USAT provides several features for TR applications. The informative TR results generated by USAT are able to facilitate individual identification, TR comparison, marker selection, and further TR marker development (e.g., selecting appropriate TR loci for specific purposes). USAT also provides a direct viewing of the length distribution of TR sequences, which may be used, for example, in TR-associated diagnostic screening of specific diseases. For example, the variation of long tandem repeat loci in gene ATXN10 and C9orf71 is associated with Parkinson’s disease and amyotrophic lateral sclerosis, respectively [14, 33]. In addition, USAT can provide the detailed descriptions of sequence-based alleles for the STR Sequencing Project (STRSeq) (https://www.ncbi.nlm.nih.gov/bioproject/380127). TRs are widely used for DNA barcoding in many evolution diversity studies, and thus USAT may also be used in biodiversity investigation and discovery of novel species [34]. Some conflictions are common based on the phylogenetic results from the length only based TR comparison in previous research, which may be resolved by USAT once the TR sequences are available and analysed by USAT. The completion of T2t_CHM13 human genome assembly makes rich TR information available at the segmental duplication (SD) regions [35]. Long sequencing reads make the identification of new TR haplotypes for SD regions. Telomere, consisting of mostly TRs, becomes shorter with increasing life span and associated with disease [36] [35]. The recently available complete telomere genome assembly unveils previous unknown knowledge, e.g. evolutionary genomics and genetics clue in sex chromosomes [37, 38]. Once the TRs in telomere are available, USAT provides a solution to view and compare the differences between telomeres so help to decode the genetic clues for research and diagnosis. Any TR haplotypes can be input into USAT for deep comparison. Thus, USAT allows us to improve the TR comparison and characterization for TR haplotypes in human genome or other species.

More computing threads in general can speed up the analysis in USAT. However, if a dataset is small, two threads in the default setting should be sufficient to obtain results in seconds. In addition, while the alignment of haplotypes may not be in the best format due to multiple possibly acceptable alignments, an additional editing function in the alignment output is enabled to allow users to adjust the user preferred alignment as needed. Here, we want to point out that USAT takes the TR haplotype sequences as the input, instead of raw TR sequencing reads from high throughput sequencers. Millions of TR raw sequencing reads may not good for aligner MAFFT. In this case, mapping the TR raw sequencing reads to reference genome and assemble the reads to haplotypes is required before feeding into USAT. In addition, if a user wants to generate a left-align format alignment, it is better to add several non-TR bases to the left of each TR haplotype in the put sequence file so USAT is highly to generate a left-aligned alignment.

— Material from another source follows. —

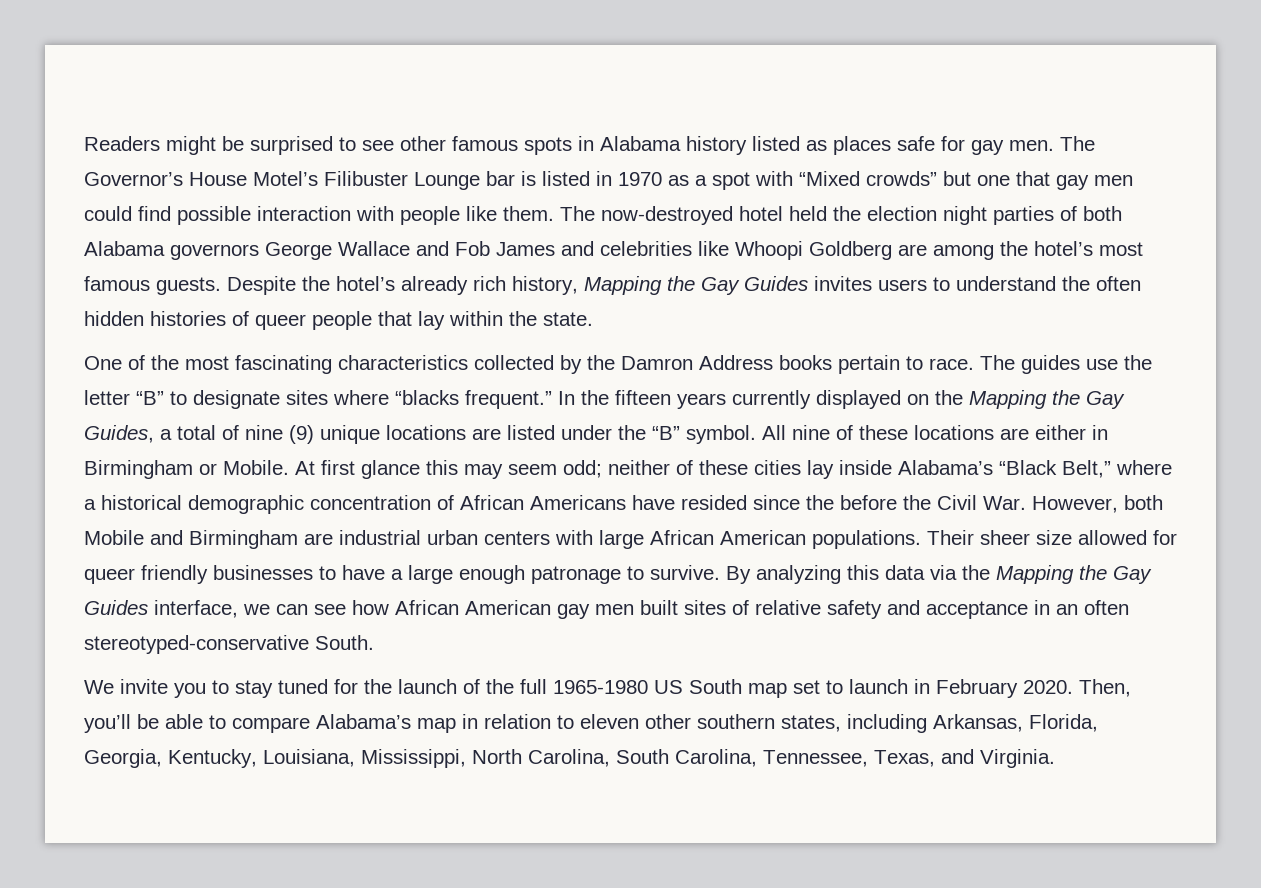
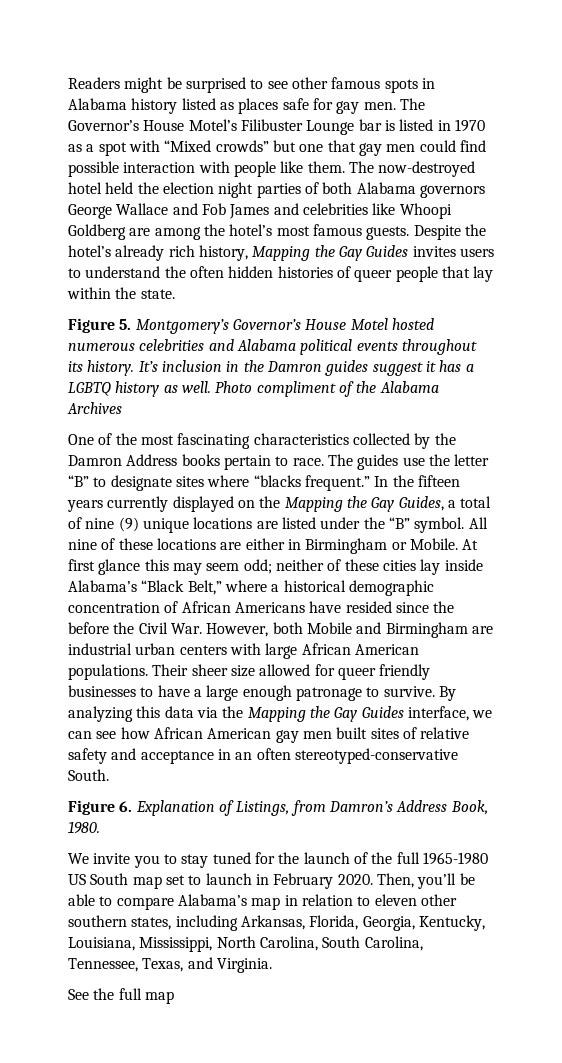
+ Figure 5. Montgomery’s Governor’s House Motel hosted numerous celebrities and Alabama political events throughout its history. It’s inclusion in the Damron guides suggest it has a LGBTQ history as well. Photo compliment of the Alabama Archives
+ Figure 6. Explanation of Listings, from Damron’s Address Book, 1980.
+ See the full map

TRs are widely used by a range of researchers with various backgrounds and varying bioinformatic skills. Thus, ease of use for end-users is a very important feature of any bioinformatic tool. USAT was specifically designed for users with limited knowledge and skills in bioinformatics. It provides user-friendly graphic interfaces that can be easily adopted by end-users with minimum effort.

Conclusions

USAT is a user-friendly graphic bioinformatics software for sequence comparison, allele size conversion, plotting, and visualization of genomic tandem repeat haplotypes. USAT will serve as a universal tool for precision analysis of TR haplotypes generated from other tools in forensics, disease diagnosis, evolutionary genomics, and other breeding areas.